:: Description of the task ::
The entries below are to be returned exactly. Include all of them.

Top of Data for the task

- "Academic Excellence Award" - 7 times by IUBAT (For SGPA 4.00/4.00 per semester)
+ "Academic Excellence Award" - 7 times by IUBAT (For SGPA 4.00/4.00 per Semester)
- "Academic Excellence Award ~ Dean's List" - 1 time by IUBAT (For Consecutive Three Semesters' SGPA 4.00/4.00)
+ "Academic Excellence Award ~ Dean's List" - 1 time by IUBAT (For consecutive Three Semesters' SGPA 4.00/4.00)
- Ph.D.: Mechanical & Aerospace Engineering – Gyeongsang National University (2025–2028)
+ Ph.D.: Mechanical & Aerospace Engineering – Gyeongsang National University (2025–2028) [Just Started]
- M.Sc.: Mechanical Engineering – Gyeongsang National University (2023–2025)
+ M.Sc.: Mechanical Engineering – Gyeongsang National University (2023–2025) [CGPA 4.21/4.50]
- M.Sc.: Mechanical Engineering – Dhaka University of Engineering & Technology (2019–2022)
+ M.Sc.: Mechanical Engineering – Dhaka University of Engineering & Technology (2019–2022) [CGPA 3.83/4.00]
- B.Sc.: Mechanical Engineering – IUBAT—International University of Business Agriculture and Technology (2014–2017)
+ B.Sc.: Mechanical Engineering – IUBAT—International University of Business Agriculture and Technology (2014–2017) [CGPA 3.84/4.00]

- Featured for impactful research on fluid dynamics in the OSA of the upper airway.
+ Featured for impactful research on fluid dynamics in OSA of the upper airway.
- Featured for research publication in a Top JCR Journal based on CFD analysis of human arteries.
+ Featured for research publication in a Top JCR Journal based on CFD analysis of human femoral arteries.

Bottom of Data for the task

:: Written response ::
- "Academic Excellence Award" - 7 times by IUBAT (For SGPA 4.00/4.00 per semester)
+ "Academic Excellence Award" - 7 times by IUBAT (For SGPA 4.00/4.00 per Semester)
- "Academic Excellence Award ~ Dean's List" - 1 time by IUBAT (For Consecutive Three Semesters' SGPA 4.00/4.00)
+ "Academic Excellence Award ~ Dean's List" - 1 time by IUBAT (For consecutive Three Semesters' SGPA 4.00/4.00)
- Ph.D.: Mechanical & Aerospace Engineering – Gyeongsang National University (2025–2028)
+ Ph.D.: Mechanical & Aerospace Engineering – Gyeongsang National University (2025–2028) [Just Started]
- M.Sc.: Mechanical Engineering – Gyeongsang National University (2023–2025)
+ M.Sc.: Mechanical Engineering – Gyeongsang National University (2023–2025) [CGPA 4.21/4.50]
- M.Sc.: Mechanical Engineering – Dhaka University of Engineering & Technology (2019–2022)
+ M.Sc.: Mechanical Engineering – Dhaka University of Engineering & Technology (2019–2022) [CGPA 3.83/4.00]
- B.Sc.: Mechanical Engineering – IUBAT—International University of Business Agriculture and Technology (2014–2017)
+ B.Sc.: Mechanical Engineering – IUBAT—International University of Business Agriculture and Technology (2014–2017) [CGPA 3.84/4.00]

- Featured for impactful research on fluid dynamics in the OSA of the upper airway.
+ Featured for impactful research on fluid dynamics in OSA of the upper airway.
- Featured for research publication in a Top JCR Journal based on CFD analysis of human arteries.
+ Featured for research publication in a Top JCR Journal based on CFD analysis of human femoral arteries.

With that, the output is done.